━━━ Entries supplied
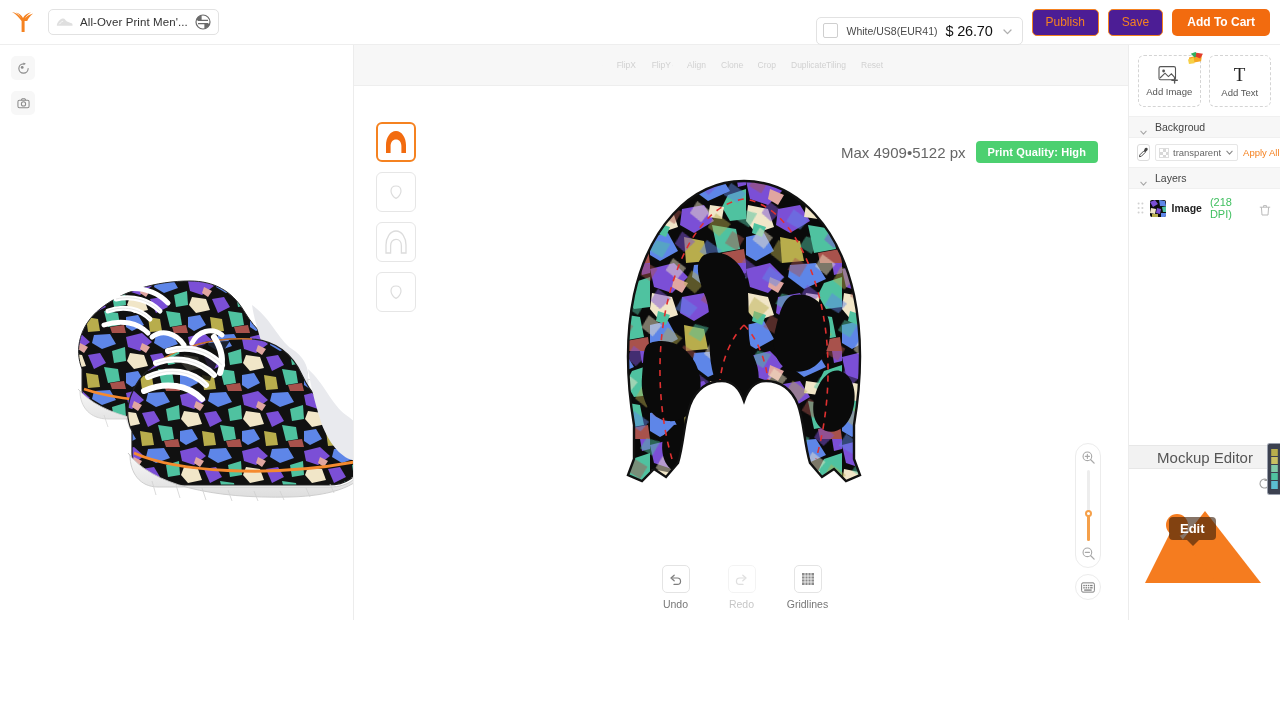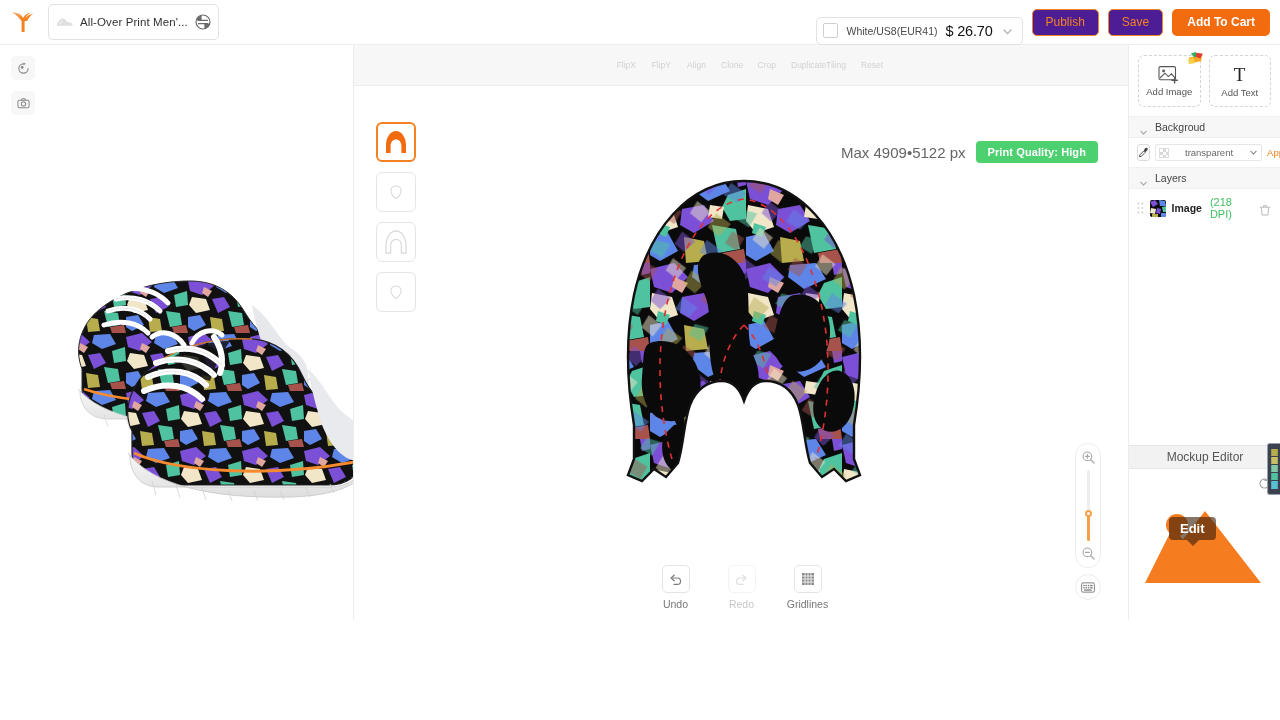--- a/index.html
+++ b/index.html
@@ -16,21 +16,21 @@
   .topbar {
     position:absolute; left:0; top:0; width:1280px; height:45px;
     background:#ffffff; border-bottom:1px solid #eeeeee;
     display:flex; align-items:center;
   }
   .logo-wrap { width:46px; display:flex; align-items:center; justify-content:center; }
   .logo { width:26px; height:26px; }
 
   .product-pill {
     display:flex; align-items:center; gap:7px;
-    height:36px; padding:0 7px 0 6px;
+    height:26px; padding:0 7px 0 6px;
     border:1px solid #e2e2e2; border-radius:5px; background:#fff;
     margin-left:2px;
   }
   .pill-thumb {
     width:18px; height:16px; display:flex; align-items:center; justify-content:center;
     opacity:.45;
   }
   .pill-title { font-size:11.5px; color:#333; white-space:nowrap; letter-spacing:.1px; }
   .pill-swap { width:16px; height:16px; }
 
@@ -157,21 +157,21 @@
   .sec-head .caret { width:9px; height:9px; opacity:.55; }
   .sec-head .t { font-size:10.5px; color:#444; }
 
   .bg-row { display:flex; align-items:center; gap:5px; padding:6px 8px; }
   .icon-sq {
     width:20px; height:17px; border:1px solid #dcdcdc; border-radius:3px; background:#fff;
     display:flex; align-items:center; justify-content:center;
   }
   .bg-select {
     flex:1; height:17px; border:1px solid #e6e6e6; border-radius:2px; background:#fff;
-    display:flex; align-items:center; gap:16px; padding:0 3px;
+    display:flex; align-items:center; gap:4px; padding:0 3px;
   }
   .checker {
     width:10px; height:10px; border:1px solid #ddd;
     background-image:
       linear-gradient(45deg,#d8d8d8 25%,transparent 25%,transparent 75%,#d8d8d8 75%),
       linear-gradient(45deg,#d8d8d8 25%,transparent 25%,transparent 75%,#d8d8d8 75%);
     background-size:6px 6px; background-position:0 0,3px 3px; background-color:#fff;
   }
   .bg-select .v { font-size:9.5px; color:#666; flex:1; }
   .apply-all { font-size:9.5px; color:#f58220; white-space:nowrap; }
@@ -181,21 +181,21 @@
   .layer-thumb { width:17px; height:17px; border-radius:2px; overflow:hidden; }
   .layer-name { font-size:10.5px; color:#222; font-weight:bold; }
   .layer-dpi { font-size:11px; color:#3fbf5f; margin-left:2px; }
   .trash { width:12px; height:12px; margin-left:auto; opacity:.5; }
 
   .mockup-editor-head {
     position:absolute; left:0; top:400px; width:152px; height:24px;
     background:#f2f2f2; border-top:1px solid #e7e7e7; border-bottom:1px solid #e7e7e7;
     display:flex; align-items:center; justify-content:center;
   }
-  .mockup-editor-head .t { font-size:12px; color:#555; }
+  .mockup-editor-head .t { font-size:15px; color:#555; }
   .me-body { position:absolute; left:0; top:424px; width:152px; height:151px; background:#fff; }
   .me-reset { position:absolute; right:10px; top:7px; width:13px; height:13px; opacity:.6; }
   .me-art { position:absolute; left:14px; top:28px; width:124px; height:90px; }
   .edit-chip {
     position:absolute; left:40px; top:48px; padding:4px 11px; border-radius:4px;
     background:rgba(60,30,10,.62); color:#fff; font-size:13px; font-weight:bold;
   }
   .edit-chip:after {
     content:""; position:absolute; left:50%; margin-left:-5px; bottom:-6px;
     border-left:6px solid transparent; border-right:6px solid transparent;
━━━━━━
◆ Task brief ◆
What is wanted is an exact repeat of the lines from the one with "position:absolute; left:40px; top:48px;" through the last line of the listing above, and no other text.

◆ Answer box ◆
     position:absolute; left:40px; top:48px; padding:4px 11px; border-radius:4px;
     background:rgba(60,30,10,.62); color:#fff; font-size:13px; font-weight:bold;
   }
   .edit-chip:after {
     content:""; position:absolute; left:50%; margin-left:-5px; bottom:-6px;
     border-left:6px solid transparent; border-right:6px solid transparent;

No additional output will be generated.